YOUR GOAL —
Under this line are the records; write out word for word the part that begins at the line containing "see subclause 6.1.6.2.8." and ends at the line containing "June 20, 2022", and no more.

EXTRACTED RECORDS —

== Segment start ==

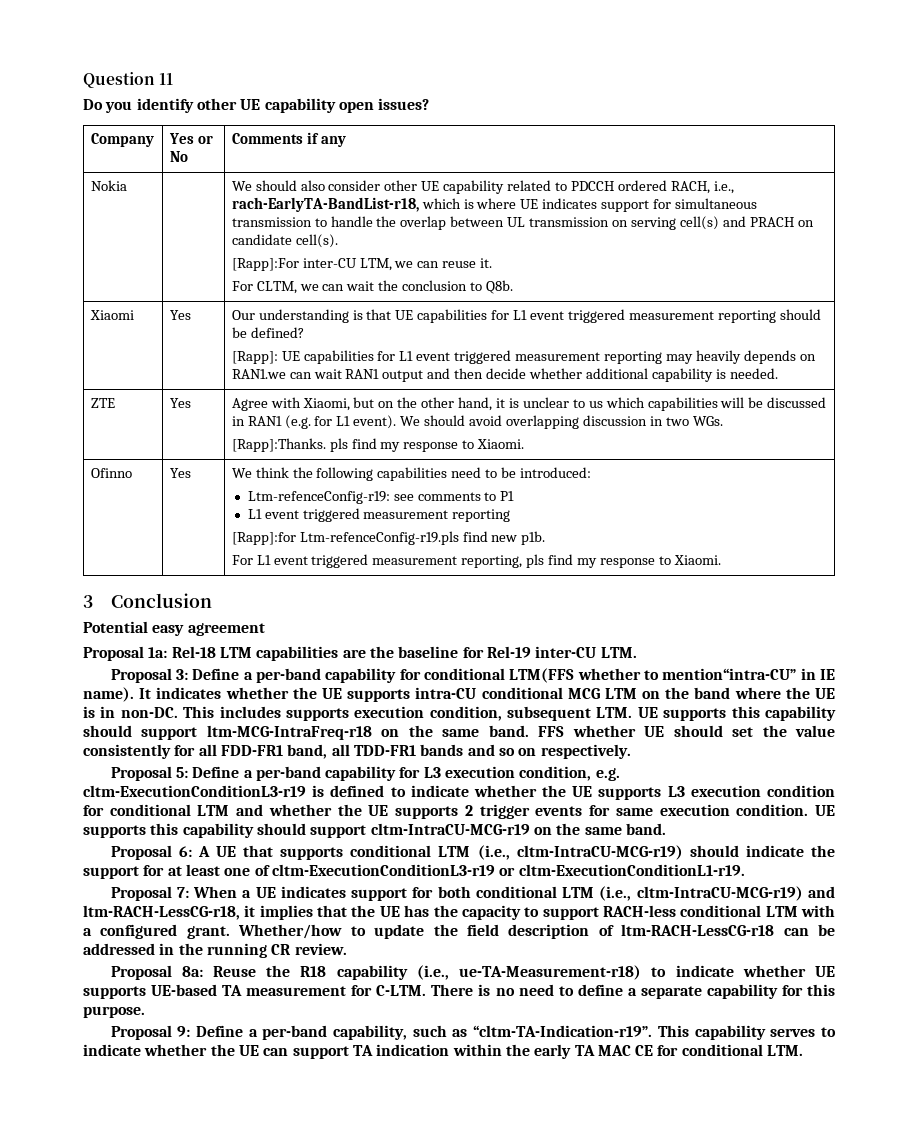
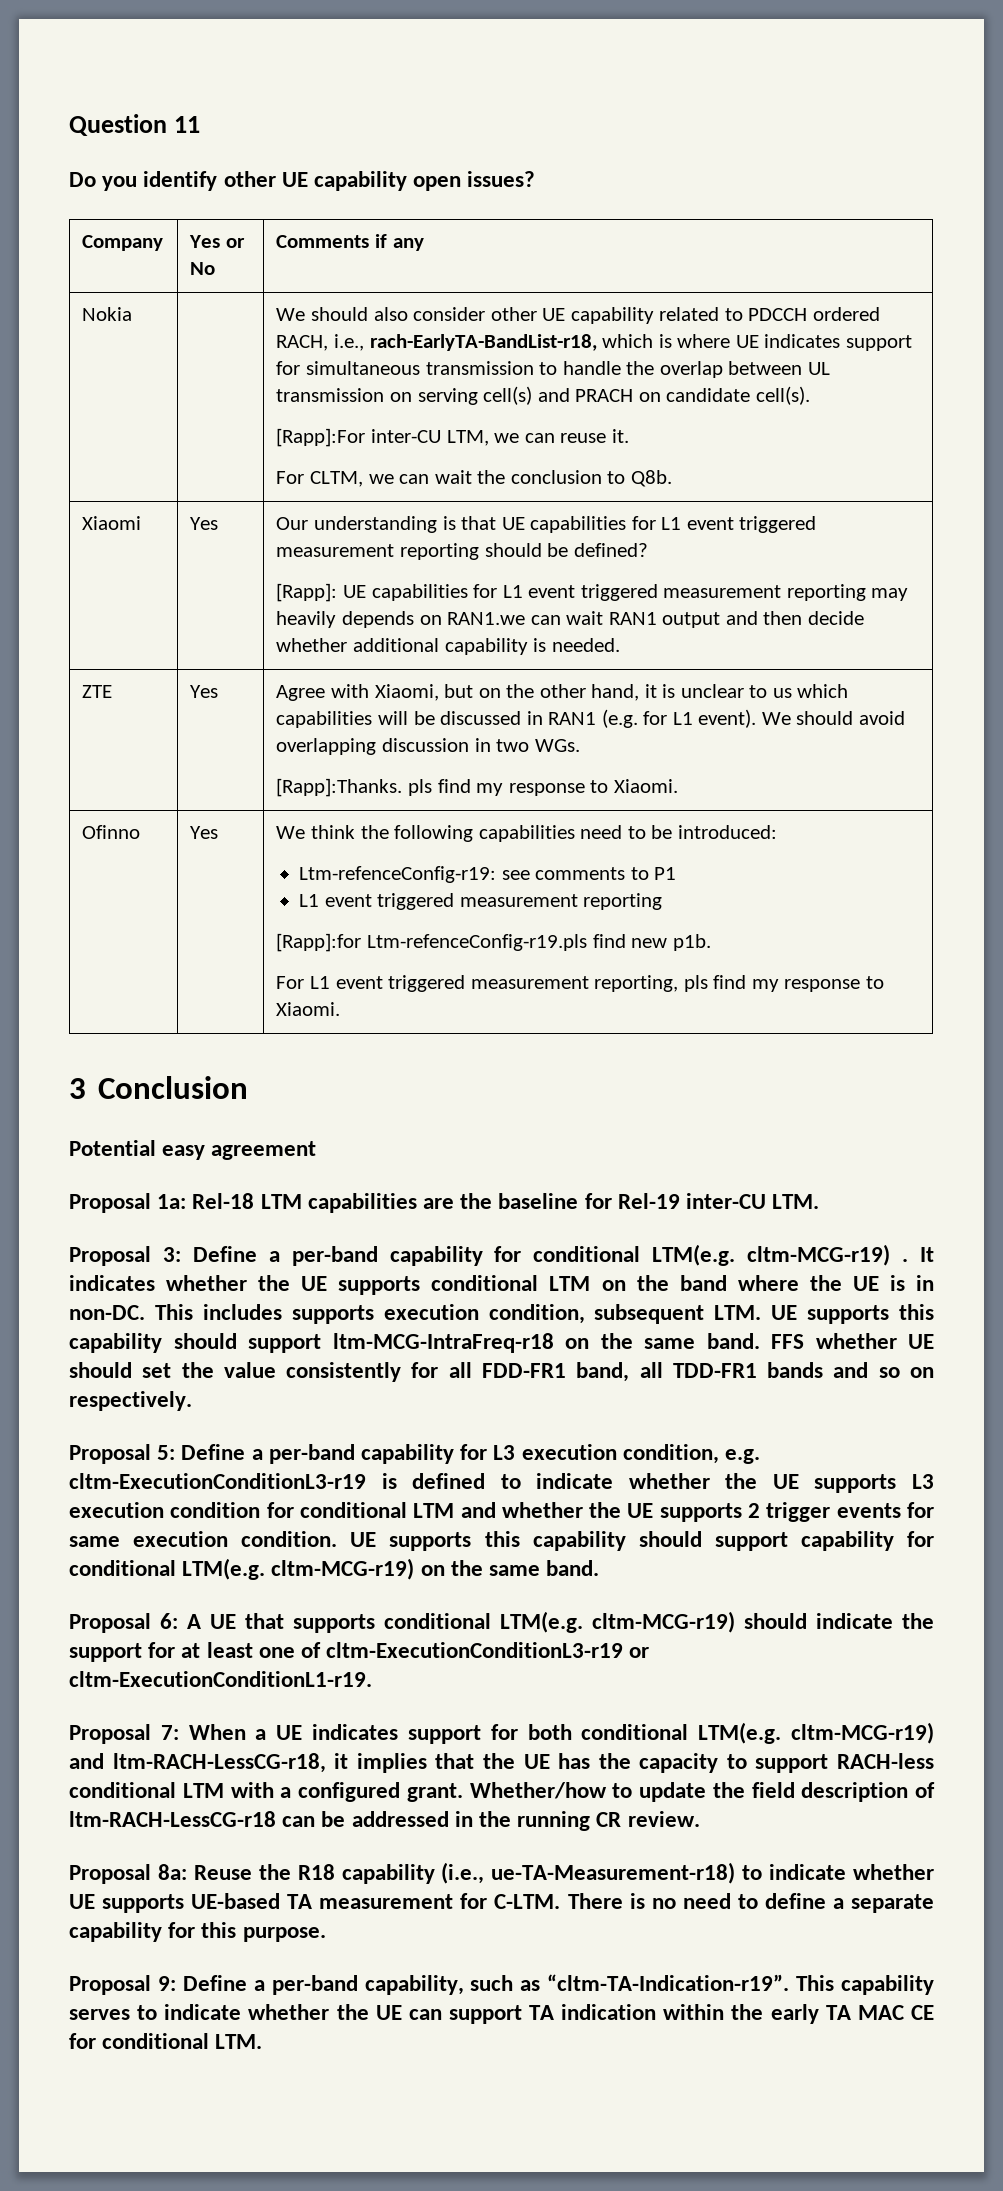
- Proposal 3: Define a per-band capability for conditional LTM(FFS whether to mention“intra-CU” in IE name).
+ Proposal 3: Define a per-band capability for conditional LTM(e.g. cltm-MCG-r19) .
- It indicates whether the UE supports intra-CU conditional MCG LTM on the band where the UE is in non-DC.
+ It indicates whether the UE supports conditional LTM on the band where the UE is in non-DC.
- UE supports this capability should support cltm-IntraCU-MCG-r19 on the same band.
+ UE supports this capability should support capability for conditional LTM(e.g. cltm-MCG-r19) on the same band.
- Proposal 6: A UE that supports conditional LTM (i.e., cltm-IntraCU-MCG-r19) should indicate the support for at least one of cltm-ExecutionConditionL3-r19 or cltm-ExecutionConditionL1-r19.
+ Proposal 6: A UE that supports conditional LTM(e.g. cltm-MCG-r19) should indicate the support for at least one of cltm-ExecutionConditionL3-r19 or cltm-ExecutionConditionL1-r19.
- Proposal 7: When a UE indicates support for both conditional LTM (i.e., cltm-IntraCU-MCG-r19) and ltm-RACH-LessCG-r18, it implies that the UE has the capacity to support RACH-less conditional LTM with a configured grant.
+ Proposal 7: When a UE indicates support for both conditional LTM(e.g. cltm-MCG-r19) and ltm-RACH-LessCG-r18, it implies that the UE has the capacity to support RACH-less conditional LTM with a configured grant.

== Segment end ==
== Segment start ==

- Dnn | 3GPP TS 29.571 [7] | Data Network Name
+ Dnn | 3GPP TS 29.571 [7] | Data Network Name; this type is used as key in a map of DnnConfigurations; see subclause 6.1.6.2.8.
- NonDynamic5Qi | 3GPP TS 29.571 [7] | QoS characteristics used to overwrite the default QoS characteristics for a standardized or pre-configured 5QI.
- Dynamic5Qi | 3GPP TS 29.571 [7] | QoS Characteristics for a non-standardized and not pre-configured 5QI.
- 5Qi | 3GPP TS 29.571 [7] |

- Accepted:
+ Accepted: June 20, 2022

== Segment end ==

SOLUTION TO THE PROBLEM —
+ Dnn | 3GPP TS 29.571 [7] | Data Network Name; this type is used as key in a map of DnnConfigurations; see subclause 6.1.6.2.8.
- NonDynamic5Qi | 3GPP TS 29.571 [7] | QoS characteristics used to overwrite the default QoS characteristics for a standardized or pre-configured 5QI.
- Dynamic5Qi | 3GPP TS 29.571 [7] | QoS Characteristics for a non-standardized and not pre-configured 5QI.
- 5Qi | 3GPP TS 29.571 [7] |

- Accepted:
+ Accepted: June 20, 2022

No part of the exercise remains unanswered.